# John Gill and the Charge of Hyper-Calvinism



## JM (Sep 26, 2007)

Interesting read, enjoy!

John Gill and the Charge of Hyper-Calvinism



> Though contemporary American works such as Thomas J. Nettle`s By His Grace and for His Glory and Timothy George`s essay on Gill in Baptist Theologians show clearly that Gill was no Hyper-Calvinist but a great Reformed 18th century defender of orthodoxy and Baptist apologist, he is being displayed in modern British evangelical circles as a Hyper-Calvinist heretic with not an ounce of evangelical acumen in him. Jack Hoad in his book, The Baptist, maintains that "Dr John Gill was the prince of the hypercalvinistic preachers ", calling those Hyper-Calvinists whom he believes adopt "a supralapsarian view that God`s decree of election preceded his decree to permit the Fall of man ." Hoad is convinced that it was Gill`s influence ´which was a major factor in the retention of a High Calvinist theology` in the Baptist churches.


----------



## AV1611 (Sep 27, 2007)

I balanced reading of Gill demonstrates that he was a hyper-Calvinist.


----------



## JonathanHunt (Sep 27, 2007)

Would a hyper-calvinist urge his church members to support the preaching of George Whitefield at the park down the road?

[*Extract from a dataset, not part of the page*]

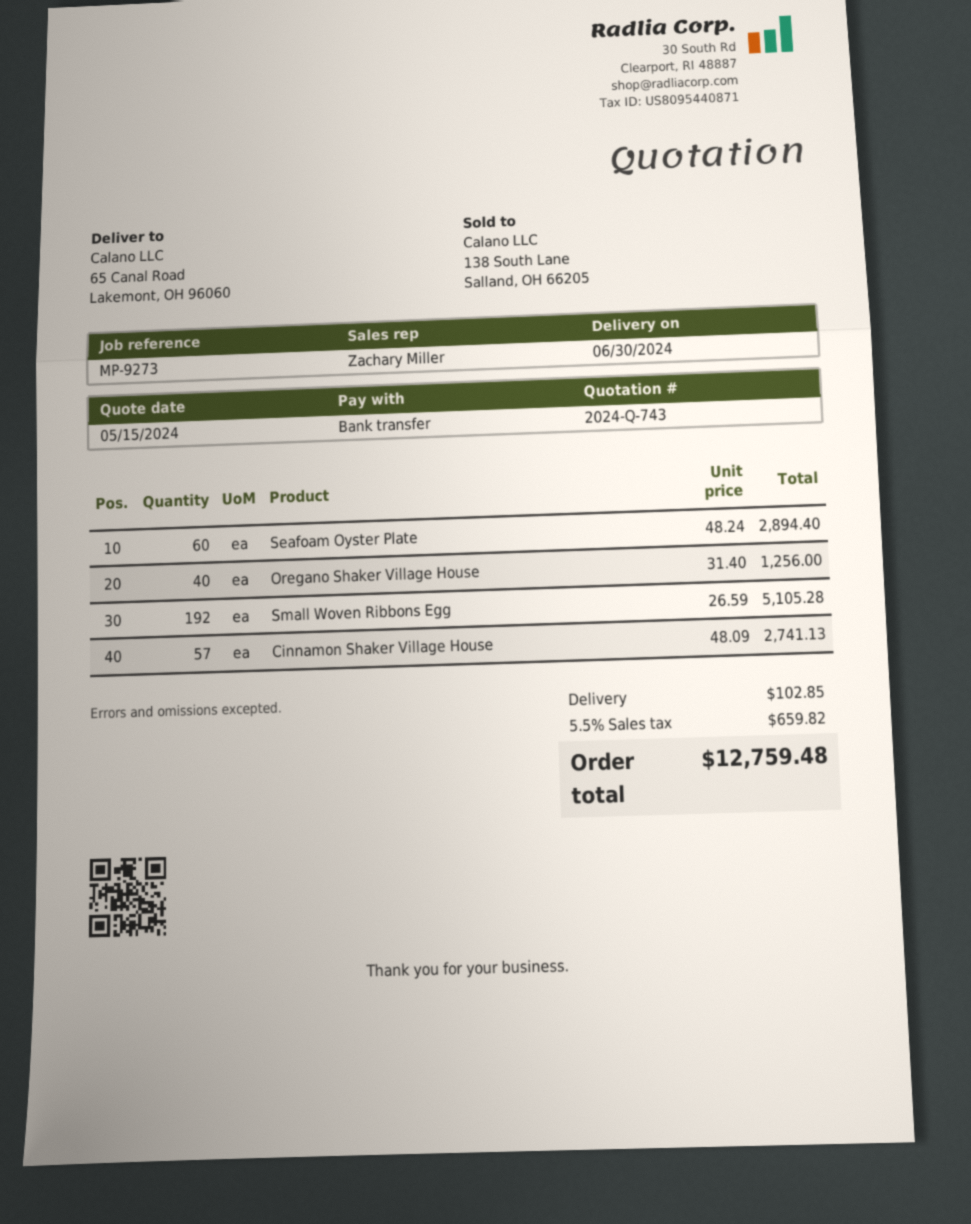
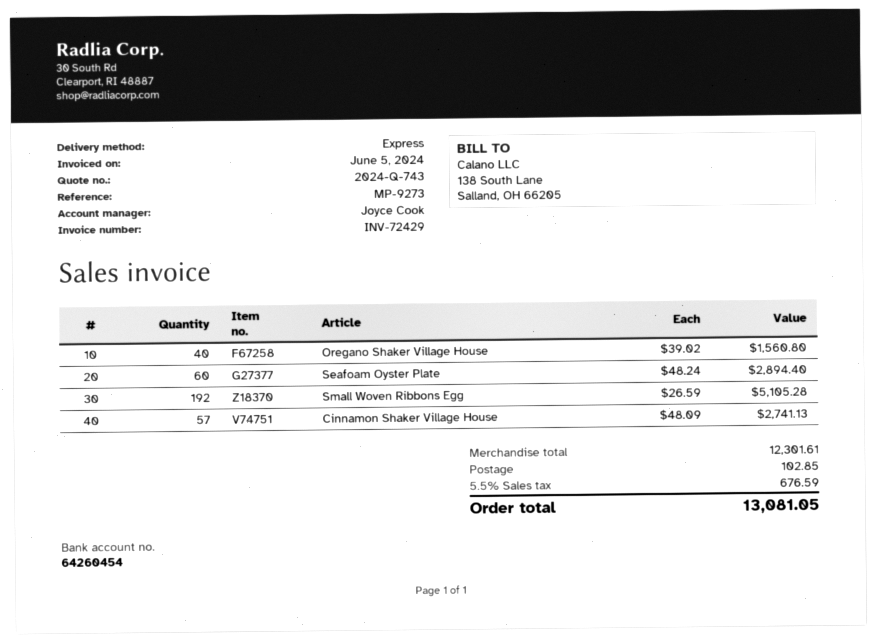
sales rep: Zachary Miller -> Joyce Cook
Oregano Shaker Village House: 40 x 31.40 = 1256.00 -> 40 x 39.02 = 1560.80
tax: 5.5% = 659.82 -> 5.5% = 676.59
total: 12759.48 -> 13081.05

Gill is an interesting mixture, leading his present day ministerial successor to label him as ' a hyper-calvinistic calvinist, but not a hyper-calvinist'


----------



## Amazing Grace (Sep 27, 2007)

JonathanHunt said:


> Would a hyper-calvinist urge his church members to support the preaching of George Whitefield at the park down the road?
> 
> Gill is an interesting mixture, leading his present day ministerial successor to label him as ' a hyper-calvinistic calvinist, but not a hyper-calvinist'



Maybe he drank too much coffee... I get hyper when I have more than 4 cups to start my day..


----------



## JM (Sep 27, 2007)

JonathanHunt said:


> Would a hyper-calvinist urge his church members to support the preaching of George Whitefield at the park down the road?
> 
> Gill is an interesting mixture, leading his present day ministerial successor to label him as ' a hyper-calvinistic calvinist, but not a hyper-calvinist'




Good point.


----------